When I took my first tentative steps into Trauma Studies literature I was enrolled in a course of Cognitive Behavioural Therapy following the death of one of my oldest and closest friends. As part of my therapeutic program I was asked to keep a “journal” which would serve as a continuous record of the therapeutic process itself and of my on-going attempts to accommodate my shock at his sudden and violent loss into everyday existence. As the writing started to engage and absorb me, I began thinking about the ways in which therapeutic and poetic practice interact, intersect, reflect and undermine each other. I began to notice similarities in strategy, not only in my own writing, but across a range of other contemporary poets from a variety of countries, cultures and traditions, of which Rob Halpern, Melissa Lee-Houghton, Luna Miguel, and Noelle Kocot are just a few of my favourite examples.
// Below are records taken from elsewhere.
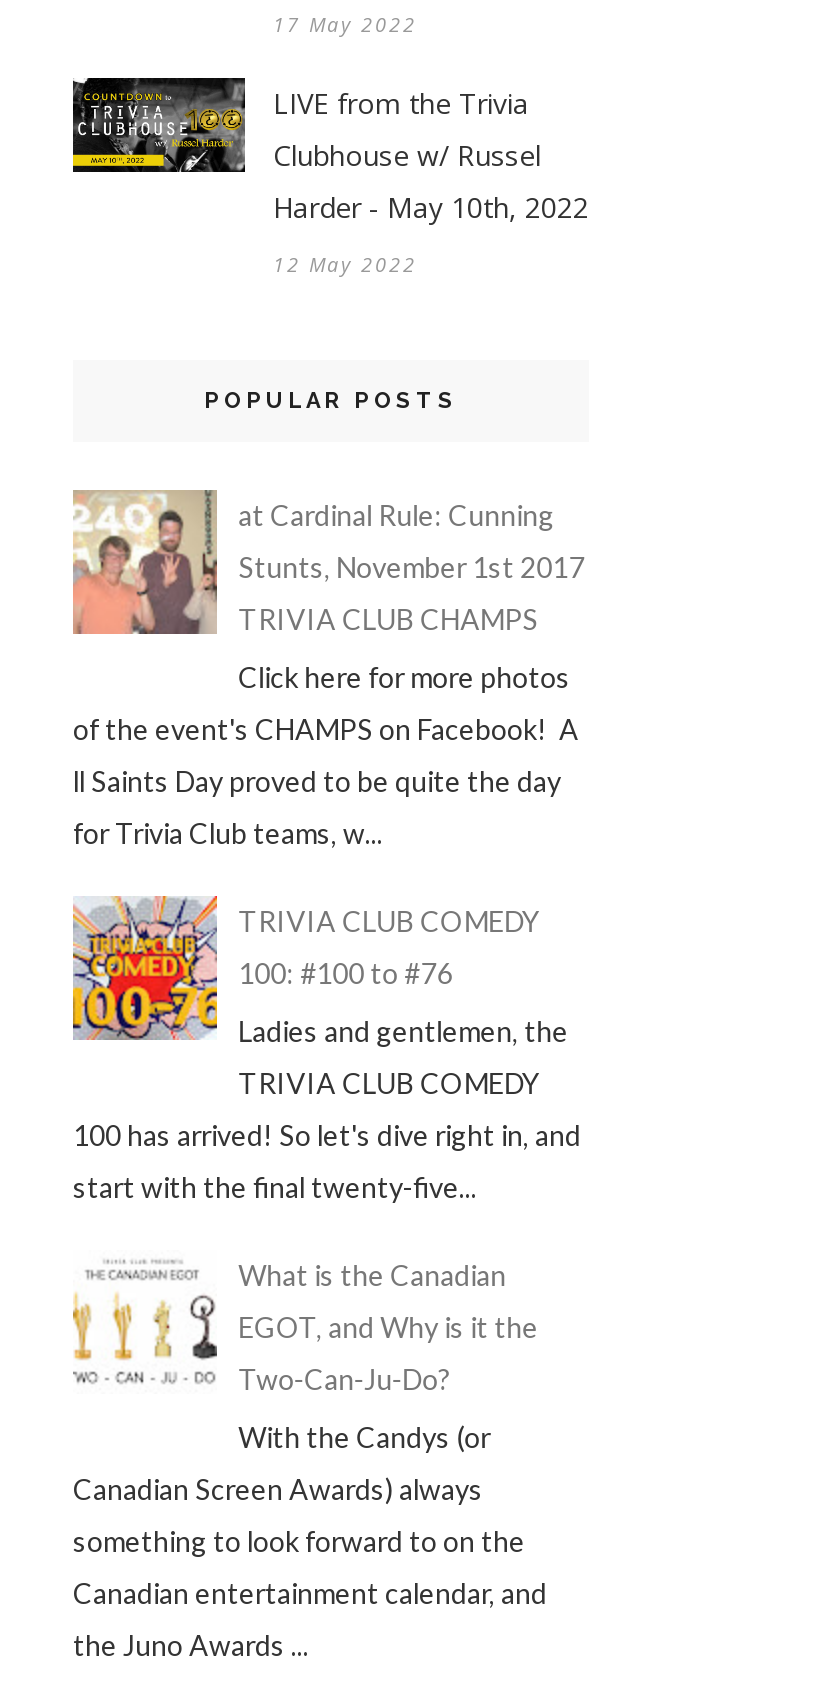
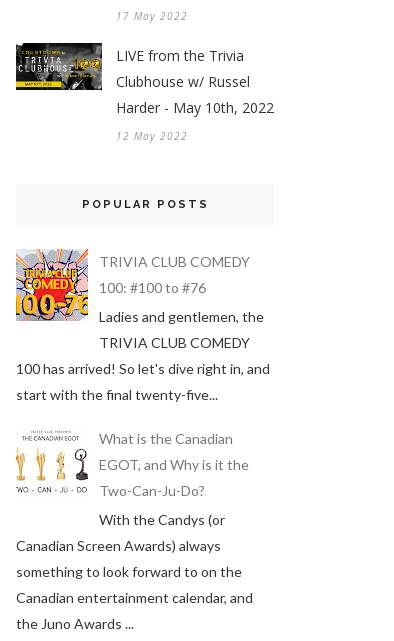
[71,490,585,849] [image] | at Cardinal Rule: Cunning | Stunts, November 1st 2017 | TRIVIA CLUB CHAMPS | Click here for more photos | of the event's CHAMPS on Facebook! A | ll Saints Day proved to be quite the day | for Trivia Club teams, w... -> none

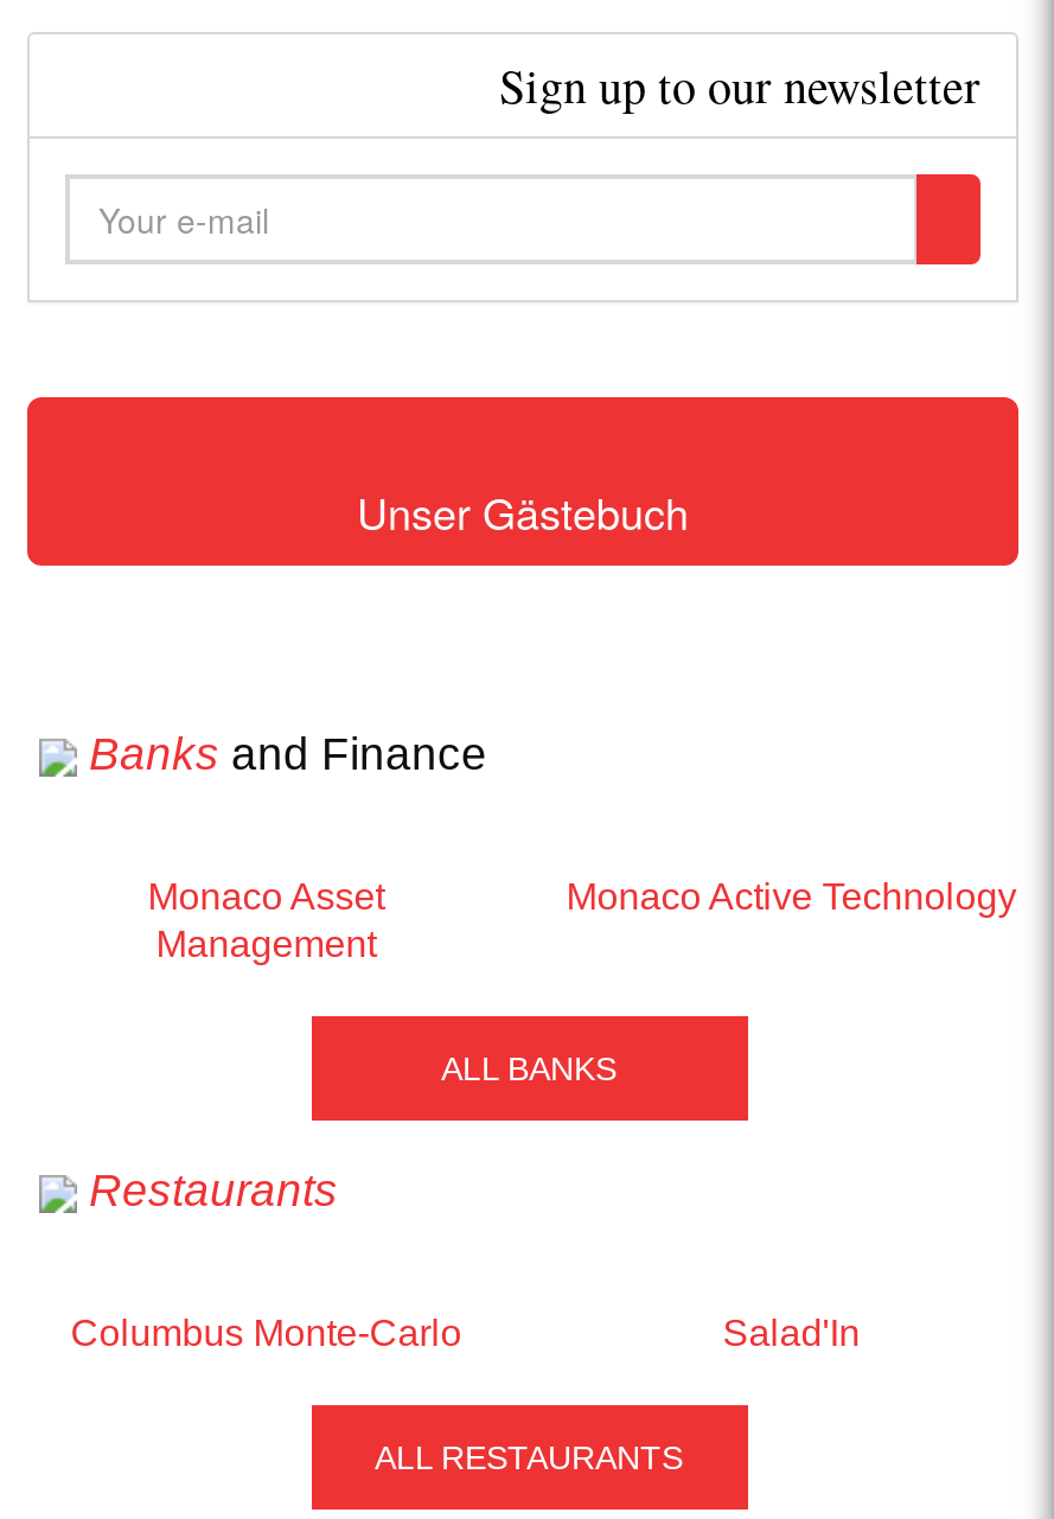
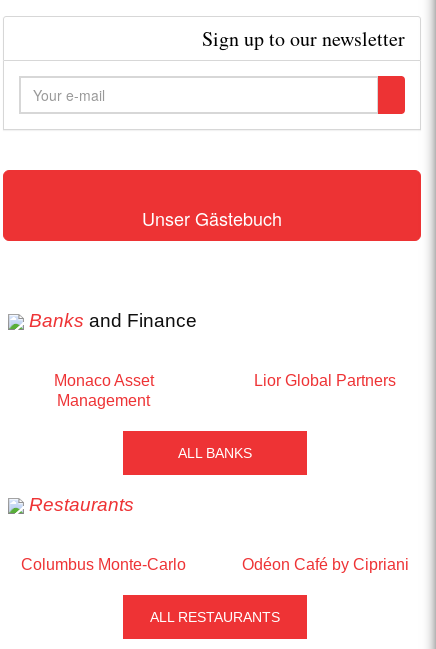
[566,876,1017,916] Monaco Active Technology -> [254,372,396,389] Lior Global Partners
[723,1312,860,1352] Salad'In -> [242,556,409,573] Odéon Café by Cipriani

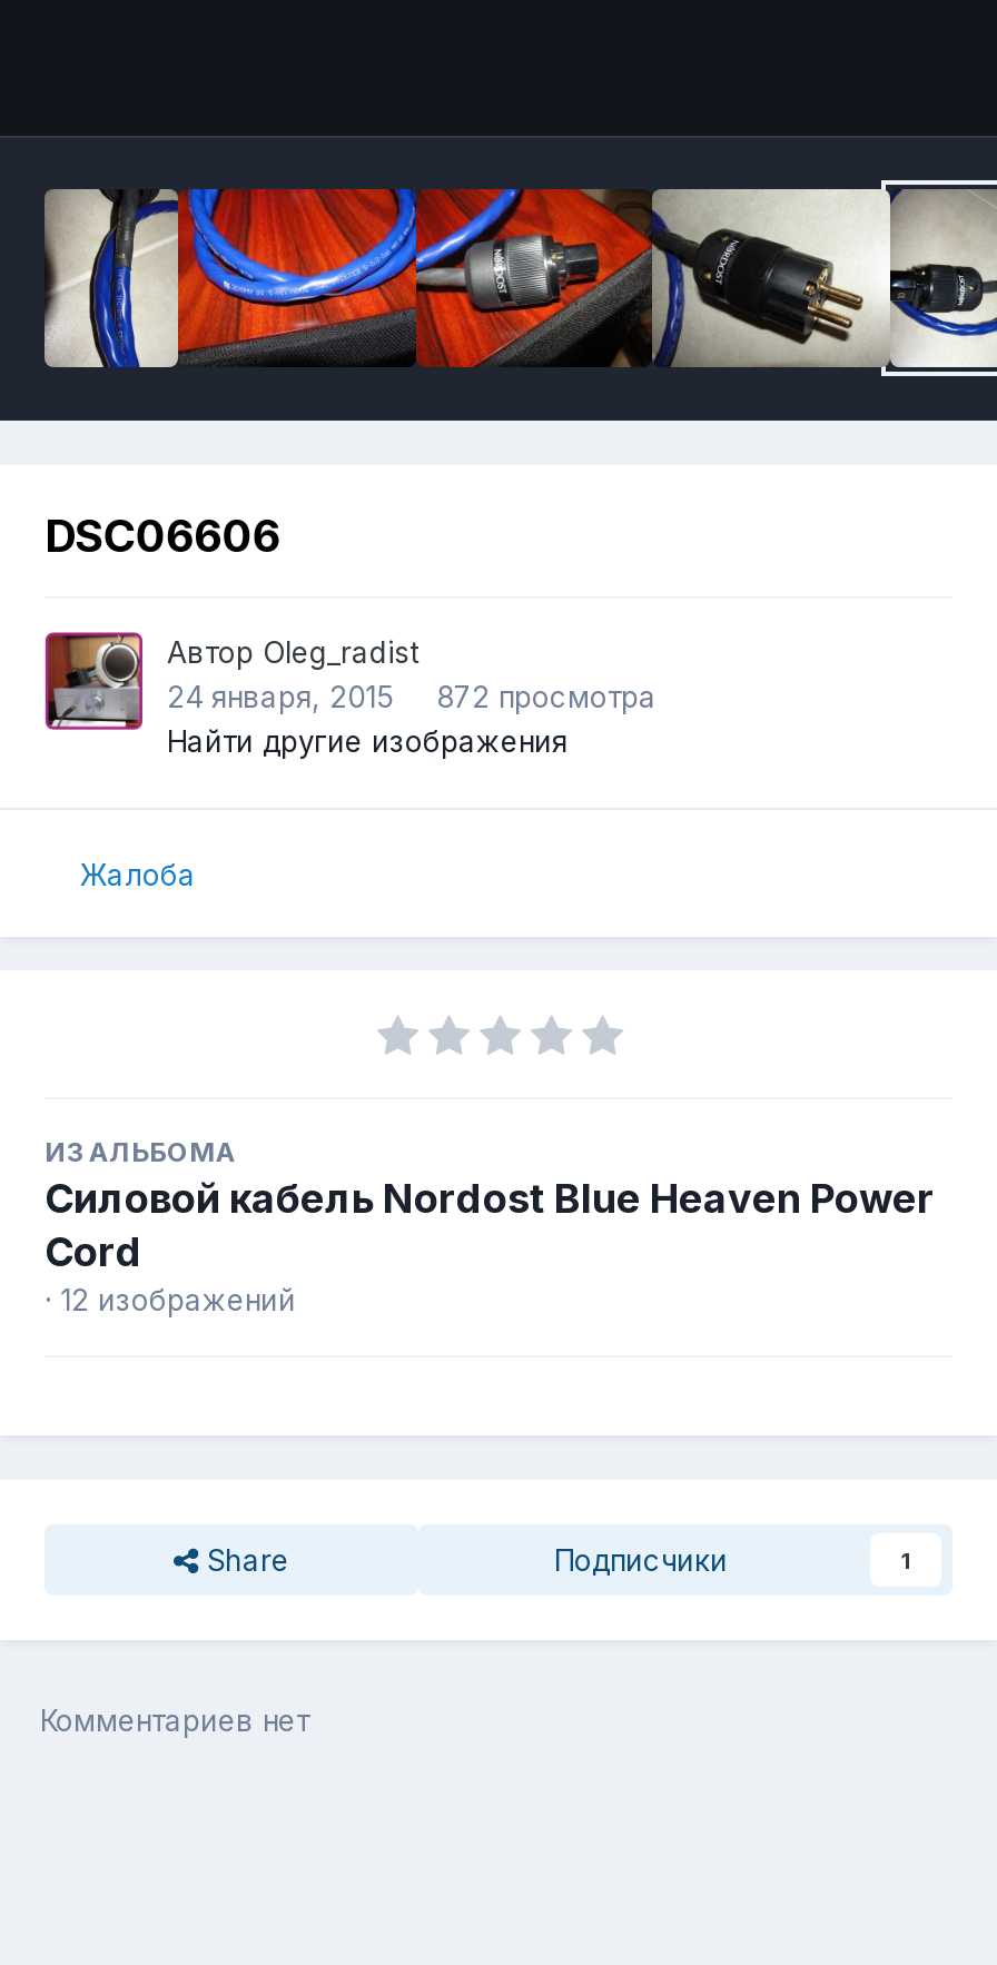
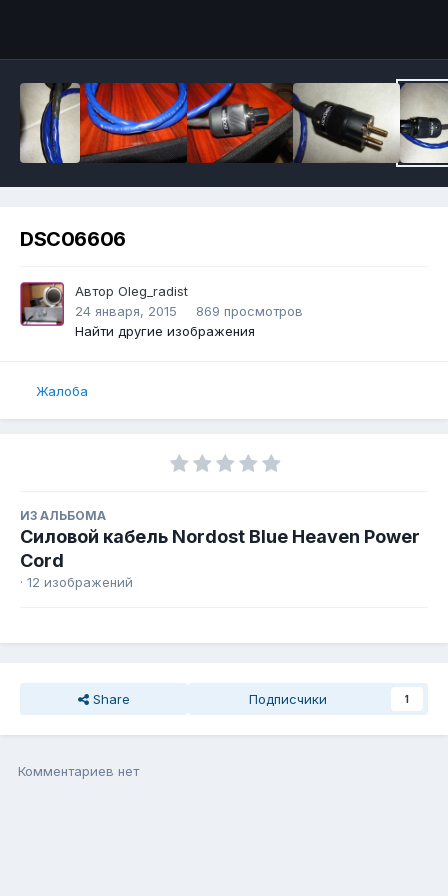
[167,679,657,715] 24 января, 2015 872 просмотра -> [75,303,303,319] 24 января, 2015 869 просмотров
These poets address traumatic experience in a variety of ways, but all share in common an often radically repurposed language, that fluxes and fractures and takes on surprising shapes in an effort to articulate and accommodate experience. This isn’t poetry as “mere confessional”; these aren’t egocentric self-portraits or cathartic purges; this is uniquely pressured speech, “impossible saying”, a place to tell forbidden things. It’s serious.
The knowledge that this cohort of writers exists helps a lot with those aforementioned feelings of loneliness and despond, as does understanding my own work as necessary and potentially radical. Poetry isn’t therapy. This is true, but some of the most interesting contemporary poetry occupies similar territory, exists at the intersection between the therapeutic and the literary.
When asked to contribute something to this blog the brief was pretty broad, but my piece would ideally inspire or advise new writers. I’m not sure how close this comes to the former, or that I’m in any position to provide the latter, but in an attempt to address at least one of the two, perhaps the best I can say is: find that which it is unacceptable to say; find whatever it is within your own experience that you are forbidden from saying. Then say it. Transgress as if your life depended on it. Because it does. That’s what poetry is for.